Web document revisions:
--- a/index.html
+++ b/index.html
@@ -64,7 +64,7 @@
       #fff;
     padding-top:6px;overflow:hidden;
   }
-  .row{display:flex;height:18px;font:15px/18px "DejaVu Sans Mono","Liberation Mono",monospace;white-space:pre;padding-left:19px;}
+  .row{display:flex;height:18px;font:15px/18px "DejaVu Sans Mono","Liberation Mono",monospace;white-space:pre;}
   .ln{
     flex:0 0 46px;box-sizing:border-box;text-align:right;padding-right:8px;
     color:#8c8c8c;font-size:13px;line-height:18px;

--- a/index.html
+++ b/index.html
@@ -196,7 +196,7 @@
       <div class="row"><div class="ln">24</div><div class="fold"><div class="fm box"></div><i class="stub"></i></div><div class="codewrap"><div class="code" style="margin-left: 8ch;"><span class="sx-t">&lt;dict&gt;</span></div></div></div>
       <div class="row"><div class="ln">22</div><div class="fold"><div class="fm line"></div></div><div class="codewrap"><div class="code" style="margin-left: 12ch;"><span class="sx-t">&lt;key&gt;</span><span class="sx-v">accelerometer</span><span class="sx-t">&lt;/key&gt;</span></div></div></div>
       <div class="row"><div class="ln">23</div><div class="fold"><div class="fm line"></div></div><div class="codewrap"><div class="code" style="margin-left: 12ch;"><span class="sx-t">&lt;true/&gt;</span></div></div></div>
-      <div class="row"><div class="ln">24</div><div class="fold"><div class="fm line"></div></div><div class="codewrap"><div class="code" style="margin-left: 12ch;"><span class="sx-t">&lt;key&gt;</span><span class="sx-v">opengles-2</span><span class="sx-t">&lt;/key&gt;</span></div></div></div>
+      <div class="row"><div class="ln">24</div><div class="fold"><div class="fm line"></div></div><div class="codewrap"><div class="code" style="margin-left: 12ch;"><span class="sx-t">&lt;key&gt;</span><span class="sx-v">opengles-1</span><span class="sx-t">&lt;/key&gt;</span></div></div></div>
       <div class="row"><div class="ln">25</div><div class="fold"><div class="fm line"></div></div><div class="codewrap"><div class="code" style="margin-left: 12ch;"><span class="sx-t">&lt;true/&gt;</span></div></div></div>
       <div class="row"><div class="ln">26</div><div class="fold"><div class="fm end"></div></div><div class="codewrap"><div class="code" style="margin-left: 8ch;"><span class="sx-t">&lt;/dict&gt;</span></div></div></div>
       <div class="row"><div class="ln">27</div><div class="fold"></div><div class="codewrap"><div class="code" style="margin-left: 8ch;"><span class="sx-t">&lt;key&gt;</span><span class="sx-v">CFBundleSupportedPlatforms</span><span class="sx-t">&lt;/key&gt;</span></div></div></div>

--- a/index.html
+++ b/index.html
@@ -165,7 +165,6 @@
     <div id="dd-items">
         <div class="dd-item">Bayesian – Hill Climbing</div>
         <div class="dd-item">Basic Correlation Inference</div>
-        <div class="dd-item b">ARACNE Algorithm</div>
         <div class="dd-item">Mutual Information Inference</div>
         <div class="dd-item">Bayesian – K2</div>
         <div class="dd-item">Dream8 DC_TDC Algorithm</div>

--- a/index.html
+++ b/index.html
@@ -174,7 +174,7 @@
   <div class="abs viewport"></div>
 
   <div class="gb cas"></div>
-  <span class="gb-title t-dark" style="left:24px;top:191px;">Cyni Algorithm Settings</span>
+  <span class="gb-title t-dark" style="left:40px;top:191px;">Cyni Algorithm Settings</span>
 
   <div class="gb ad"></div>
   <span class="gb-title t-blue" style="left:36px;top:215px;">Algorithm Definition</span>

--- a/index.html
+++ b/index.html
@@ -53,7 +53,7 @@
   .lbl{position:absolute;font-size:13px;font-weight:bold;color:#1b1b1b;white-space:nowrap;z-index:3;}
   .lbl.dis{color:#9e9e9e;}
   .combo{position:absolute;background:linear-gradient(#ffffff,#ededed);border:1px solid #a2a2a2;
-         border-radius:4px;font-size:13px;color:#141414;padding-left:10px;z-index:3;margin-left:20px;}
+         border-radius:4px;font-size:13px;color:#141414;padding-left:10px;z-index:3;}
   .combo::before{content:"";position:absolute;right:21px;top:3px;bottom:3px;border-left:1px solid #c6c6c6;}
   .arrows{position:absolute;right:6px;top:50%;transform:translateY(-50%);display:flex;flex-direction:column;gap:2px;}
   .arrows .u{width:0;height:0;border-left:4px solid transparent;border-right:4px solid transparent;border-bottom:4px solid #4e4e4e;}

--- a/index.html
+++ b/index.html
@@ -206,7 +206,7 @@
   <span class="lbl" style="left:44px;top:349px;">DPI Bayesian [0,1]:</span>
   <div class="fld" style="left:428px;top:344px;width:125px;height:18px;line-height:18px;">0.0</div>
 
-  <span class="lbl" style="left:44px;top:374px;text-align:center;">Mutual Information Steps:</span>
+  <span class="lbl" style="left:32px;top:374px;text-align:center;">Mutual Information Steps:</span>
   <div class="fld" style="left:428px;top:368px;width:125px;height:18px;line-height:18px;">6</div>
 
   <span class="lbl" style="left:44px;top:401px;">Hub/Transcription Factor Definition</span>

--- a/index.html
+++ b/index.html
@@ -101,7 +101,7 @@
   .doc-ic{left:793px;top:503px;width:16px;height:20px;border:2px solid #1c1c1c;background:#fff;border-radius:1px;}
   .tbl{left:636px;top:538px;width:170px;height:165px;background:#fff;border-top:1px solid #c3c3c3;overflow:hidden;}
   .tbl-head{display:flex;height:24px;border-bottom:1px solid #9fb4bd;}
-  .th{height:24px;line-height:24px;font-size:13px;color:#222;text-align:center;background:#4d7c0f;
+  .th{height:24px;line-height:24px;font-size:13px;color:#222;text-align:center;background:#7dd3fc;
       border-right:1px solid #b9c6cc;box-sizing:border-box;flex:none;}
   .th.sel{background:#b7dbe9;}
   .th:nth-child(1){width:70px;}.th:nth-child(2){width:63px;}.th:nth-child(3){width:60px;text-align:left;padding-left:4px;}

→ **Task to carry out**
Your answer must be the full set of entries, copied exactly.

→ **Answer to this problem**
--- a/index.html
+++ b/index.html
@@ -64,7 +64,7 @@
       #fff;
     padding-top:6px;overflow:hidden;
   }
-  .row{display:flex;height:18px;font:15px/18px "DejaVu Sans Mono","Liberation Mono",monospace;white-space:pre;padding-left:19px;}
+  .row{display:flex;height:18px;font:15px/18px "DejaVu Sans Mono","Liberation Mono",monospace;white-space:pre;}
   .ln{
     flex:0 0 46px;box-sizing:border-box;text-align:right;padding-right:8px;
     color:#8c8c8c;font-size:13px;line-height:18px;

--- a/index.html
+++ b/index.html
@@ -196,7 +196,7 @@
       <div class="row"><div class="ln">24</div><div class="fold"><div class="fm box"></div><i class="stub"></i></div><div class="codewrap"><div class="code" style="margin-left: 8ch;"><span class="sx-t">&lt;dict&gt;</span></div></div></div>
       <div class="row"><div class="ln">22</div><div class="fold"><div class="fm line"></div></div><div class="codewrap"><div class="code" style="margin-left: 12ch;"><span class="sx-t">&lt;key&gt;</span><span class="sx-v">accelerometer</span><span class="sx-t">&lt;/key&gt;</span></div></div></div>
       <div class="row"><div class="ln">23</div><div class="fold"><div class="fm line"></div></div><div class="codewrap"><div class="code" style="margin-left: 12ch;"><span class="sx-t">&lt;true/&gt;</span></div></div></div>
-      <div class="row"><div class="ln">24</div><div class="fold"><div class="fm line"></div></div><div class="codewrap"><div class="code" style="margin-left: 12ch;"><span class="sx-t">&lt;key&gt;</span><span class="sx-v">opengles-2</span><span class="sx-t">&lt;/key&gt;</span></div></div></div>
+      <div class="row"><div class="ln">24</div><div class="fold"><div class="fm line"></div></div><div class="codewrap"><div class="code" style="margin-left: 12ch;"><span class="sx-t">&lt;key&gt;</span><span class="sx-v">opengles-1</span><span class="sx-t">&lt;/key&gt;</span></div></div></div>
       <div class="row"><div class="ln">25</div><div class="fold"><div class="fm line"></div></div><div class="codewrap"><div class="code" style="margin-left: 12ch;"><span class="sx-t">&lt;true/&gt;</span></div></div></div>
       <div class="row"><div class="ln">26</div><div class="fold"><div class="fm end"></div></div><div class="codewrap"><div class="code" style="margin-left: 8ch;"><span class="sx-t">&lt;/dict&gt;</span></div></div></div>
       <div class="row"><div class="ln">27</div><div class="fold"></div><div class="codewrap"><div class="code" style="margin-left: 8ch;"><span class="sx-t">&lt;key&gt;</span><span class="sx-v">CFBundleSupportedPlatforms</span><span class="sx-t">&lt;/key&gt;</span></div></div></div>

--- a/index.html
+++ b/index.html
@@ -165,7 +165,6 @@
     <div id="dd-items">
         <div class="dd-item">Bayesian – Hill Climbing</div>
         <div class="dd-item">Basic Correlation Inference</div>
-        <div class="dd-item b">ARACNE Algorithm</div>
         <div class="dd-item">Mutual Information Inference</div>
         <div class="dd-item">Bayesian – K2</div>
         <div class="dd-item">Dream8 DC_TDC Algorithm</div>

--- a/index.html
+++ b/index.html
@@ -174,7 +174,7 @@
   <div class="abs viewport"></div>
 
   <div class="gb cas"></div>
-  <span class="gb-title t-dark" style="left:24px;top:191px;">Cyni Algorithm Settings</span>
+  <span class="gb-title t-dark" style="left:40px;top:191px;">Cyni Algorithm Settings</span>
 
   <div class="gb ad"></div>
   <span class="gb-title t-blue" style="left:36px;top:215px;">Algorithm Definition</span>

--- a/index.html
+++ b/index.html
@@ -53,7 +53,7 @@
   .lbl{position:absolute;font-size:13px;font-weight:bold;color:#1b1b1b;white-space:nowrap;z-index:3;}
   .lbl.dis{color:#9e9e9e;}
   .combo{position:absolute;background:linear-gradient(#ffffff,#ededed);border:1px solid #a2a2a2;
-         border-radius:4px;font-size:13px;color:#141414;padding-left:10px;z-index:3;margin-left:20px;}
+         border-radius:4px;font-size:13px;color:#141414;padding-left:10px;z-index:3;}
   .combo::before{content:"";position:absolute;right:21px;top:3px;bottom:3px;border-left:1px solid #c6c6c6;}
   .arrows{position:absolute;right:6px;top:50%;transform:translateY(-50%);display:flex;flex-direction:column;gap:2px;}
   .arrows .u{width:0;height:0;border-left:4px solid transparent;border-right:4px solid transparent;border-bottom:4px solid #4e4e4e;}

--- a/index.html
+++ b/index.html
@@ -206,7 +206,7 @@
   <span class="lbl" style="left:44px;top:349px;">DPI Bayesian [0,1]:</span>
   <div class="fld" style="left:428px;top:344px;width:125px;height:18px;line-height:18px;">0.0</div>
 
-  <span class="lbl" style="left:44px;top:374px;text-align:center;">Mutual Information Steps:</span>
+  <span class="lbl" style="left:32px;top:374px;text-align:center;">Mutual Information Steps:</span>
   <div class="fld" style="left:428px;top:368px;width:125px;height:18px;line-height:18px;">6</div>
 
   <span class="lbl" style="left:44px;top:401px;">Hub/Transcription Factor Definition</span>

--- a/index.html
+++ b/index.html
@@ -101,7 +101,7 @@
   .doc-ic{left:793px;top:503px;width:16px;height:20px;border:2px solid #1c1c1c;background:#fff;border-radius:1px;}
   .tbl{left:636px;top:538px;width:170px;height:165px;background:#fff;border-top:1px solid #c3c3c3;overflow:hidden;}
   .tbl-head{display:flex;height:24px;border-bottom:1px solid #9fb4bd;}
-  .th{height:24px;line-height:24px;font-size:13px;color:#222;text-align:center;background:#4d7c0f;
+  .th{height:24px;line-height:24px;font-size:13px;color:#222;text-align:center;background:#7dd3fc;
       border-right:1px solid #b9c6cc;box-sizing:border-box;flex:none;}
   .th.sel{background:#b7dbe9;}
   .th:nth-child(1){width:70px;}.th:nth-child(2){width:63px;}.th:nth-child(3){width:60px;text-align:left;padding-left:4px;}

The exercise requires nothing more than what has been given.